Video recording of lecture: neither item type has all needed fields

I'm trying to cite the video of a lecture. The item itself is a video, bit if I make that the item type, none of the available creator types really fit the lecturer's role. "Cast member" and "scriptwriter" come closest and are technically true, but neither one will be in the citation. Using the item type Presentation allows me to label them correctly as a presenter and be included in the citation, as well as giving better options for the venue and so on, but that leaves nowhere to record the attributes of the video. Either way I have to add a lot of information to the citation manually.

Given the enormous numbers of videos now on YouTube that are written and presented by a single person--everything from video blogs to academic lectures--it's long past time to add "presenter" as a creator types, and to make it possible for creator types other than "director" to appear in the citations.

In the meantime, what have users found to be the most efficient workaround?
  • I guess the main question you need to answer is how you would want to cite this, and how your intended citation style handles the item type you're using. Because there is no point in having a complete set fields if the CSL style is just going to overlook some of them. Do you really need to record (and cite) all the attributes of the video, or would it make most sense to just cite it as a lecture that happens to have been video-recorded (where perhaps a URL would point to that recording)?
  • I'm convinced by the point about creator types, though. The video recording fields creator types indeed don't seem particularly useful to me, especially because "film" (to which they mostly apply) is a separate item type (and director technically carries a label in CSL, for example, whereas the standard YouTube video should be cited without).

    Wondering if "presenter" is too narrow, though. I don't think most YouTubers would refer to themselves as presenters. "creator" would be the natural label I think -- "content creator" I think is commonly used by people on social media -- but clashes with Zotero's generic description for all items.
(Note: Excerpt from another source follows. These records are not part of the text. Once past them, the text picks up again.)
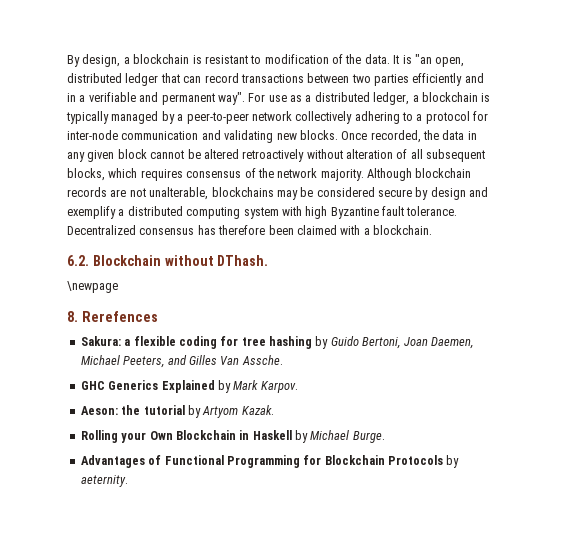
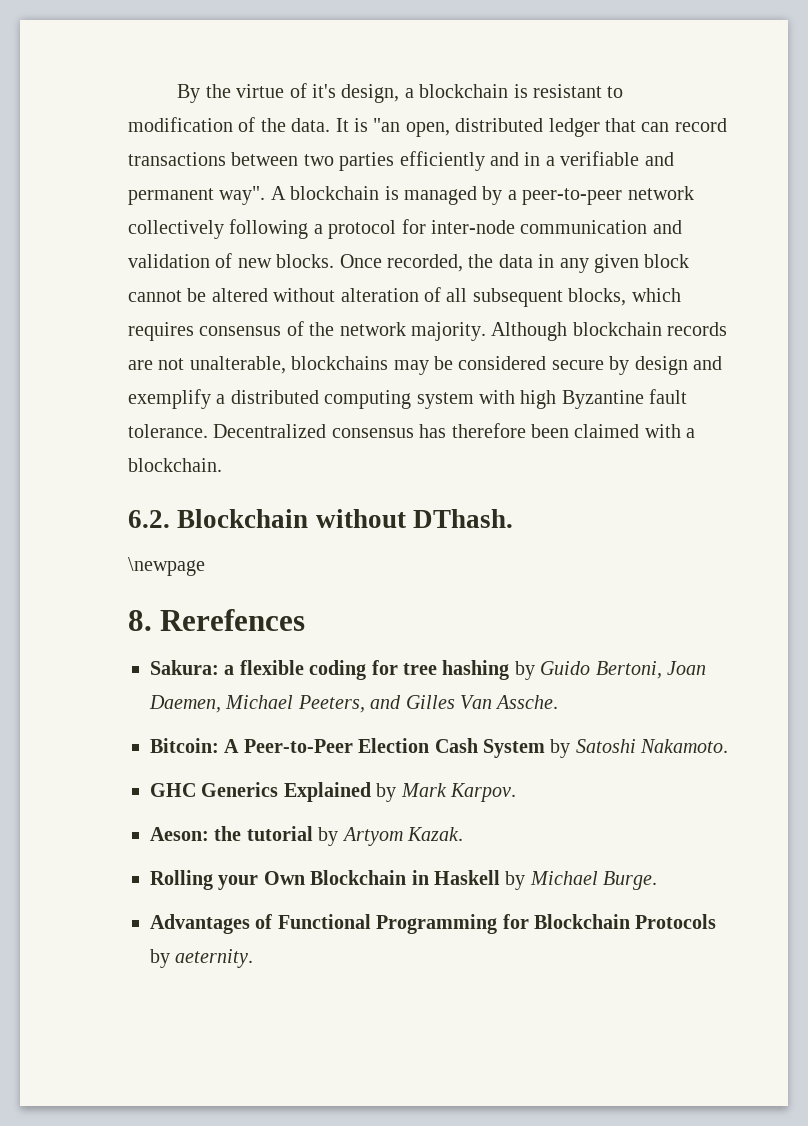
- By design, a blockchain is resistant to modification of the data.
+ By the virtue of it's design, a blockchain is resistant to modification of the data.
- For use as a distributed ledger, a blockchain is typically managed by a peer-to-peer network collectively adhering to a protocol for inter-node communication and validating new blocks.
+ A blockchain is managed by a peer-to-peer network collectively following a protocol for inter-node communication and validation of new blocks.
- Once recorded, the data in any given block cannot be altered retroactively without alteration of all subsequent blocks, which requires consensus of the network majority.
+ Once recorded, the data in any given block cannot be altered without alteration of all subsequent blocks, which requires consensus of the network majority.
+ Bitcoin: A Peer-to-Peer Election Cash System by Satoshi Nakamoto.

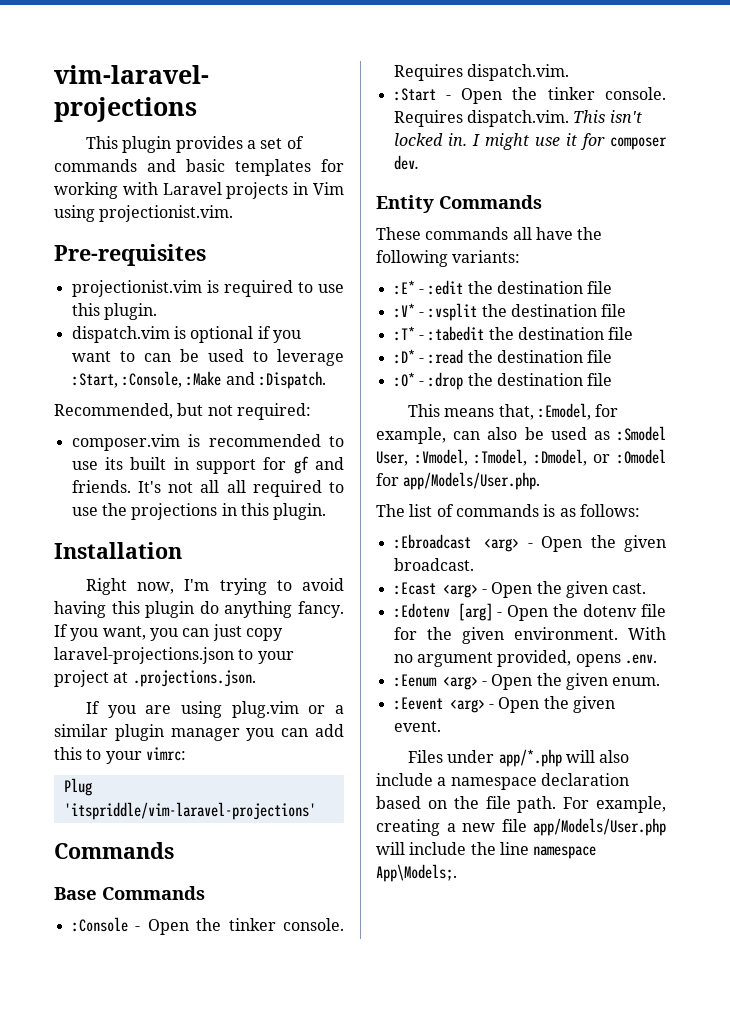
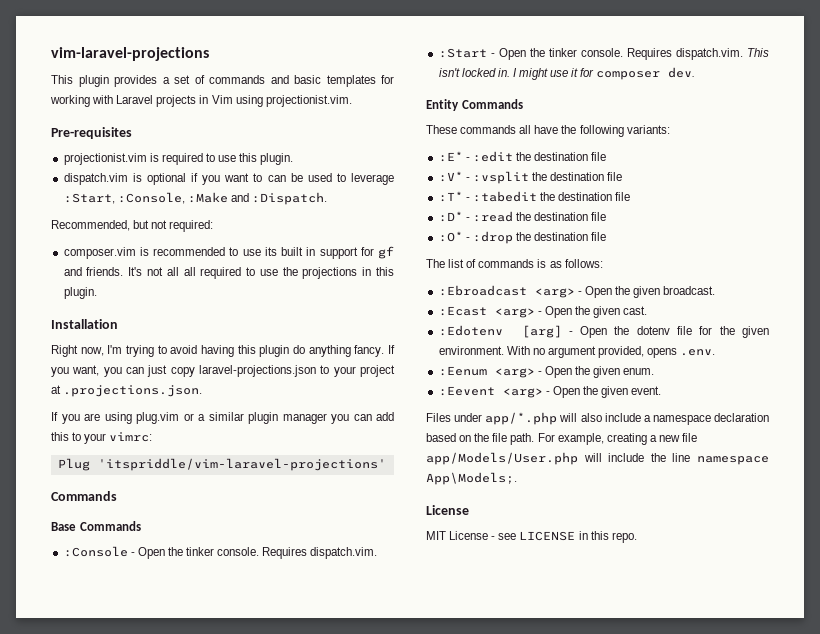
- This means that, :Emodel, for example, can also be used as :Smodel User, :Vmodel, :Tmodel, :Dmodel, or :Omodel for app/Models/User.php.
  For example, creating a new file app/Models/User.php will include the line namespace App\Models;.
+ License
+ MIT License - see LICENSE in this repo.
  • "content creator" I think is commonly used by people on social media -- but clashes with Zotero's generic description for all items
    I think that's OK.
  • Oh, sorry, you were suggesting "Creator", though, not "Content Creator". Yeah, that's more of a problem.
  • But maybe "Creator" is still OK? If you squint, it's sort of just like using a base field (e.g., Publisher) as opposed to a type-specific field (e.g., Label).
  • I could see either content creator or creator working, but I like the flexibility of the latter a bit better.
    I'm a bit worried that "content creator" is more likely to get dated and it's also a more awkward fit with the OP's example of, say, an instructor publishing their lecture on YouTube.

    Either option (mapped to CSL author I think) would be an improvement over the status quo.
  • Yeah, I agree.
  • "Creator" is already the label for the field, for all item types. What we need are more useful defined values ("creator types") for use in some item types. In the meantime I've just discovered the possibility of using role labels
    and (, which I'm going to explore further, in conjunction with @mark's reminder to think about how important it is to record all the video attributes anyway.

    Thanks, all.
  • I think you can assume dstillman and I are aware of Zotero's data model...

    The discussion above is whether the label creator could also be used as a creator type, which it probably can without causing too much confusion.
  • I like Creator here. If we ever adopted Uploader as a variable, it would match well.
  • Thanks for the correction, @adamsmith. As long as new creator types are defined when they become well established and widely used, it would be useful to have a generic "creator" available for those times when none of the defined ones are a good fit. I suppose it's a bit like a "miscellaneous" or "other" category in a filing system. Most systems need one to catch the few things that don't fit anywhere else; the trick is to keep an eye on what's in there and move things out into a new category when it emerges.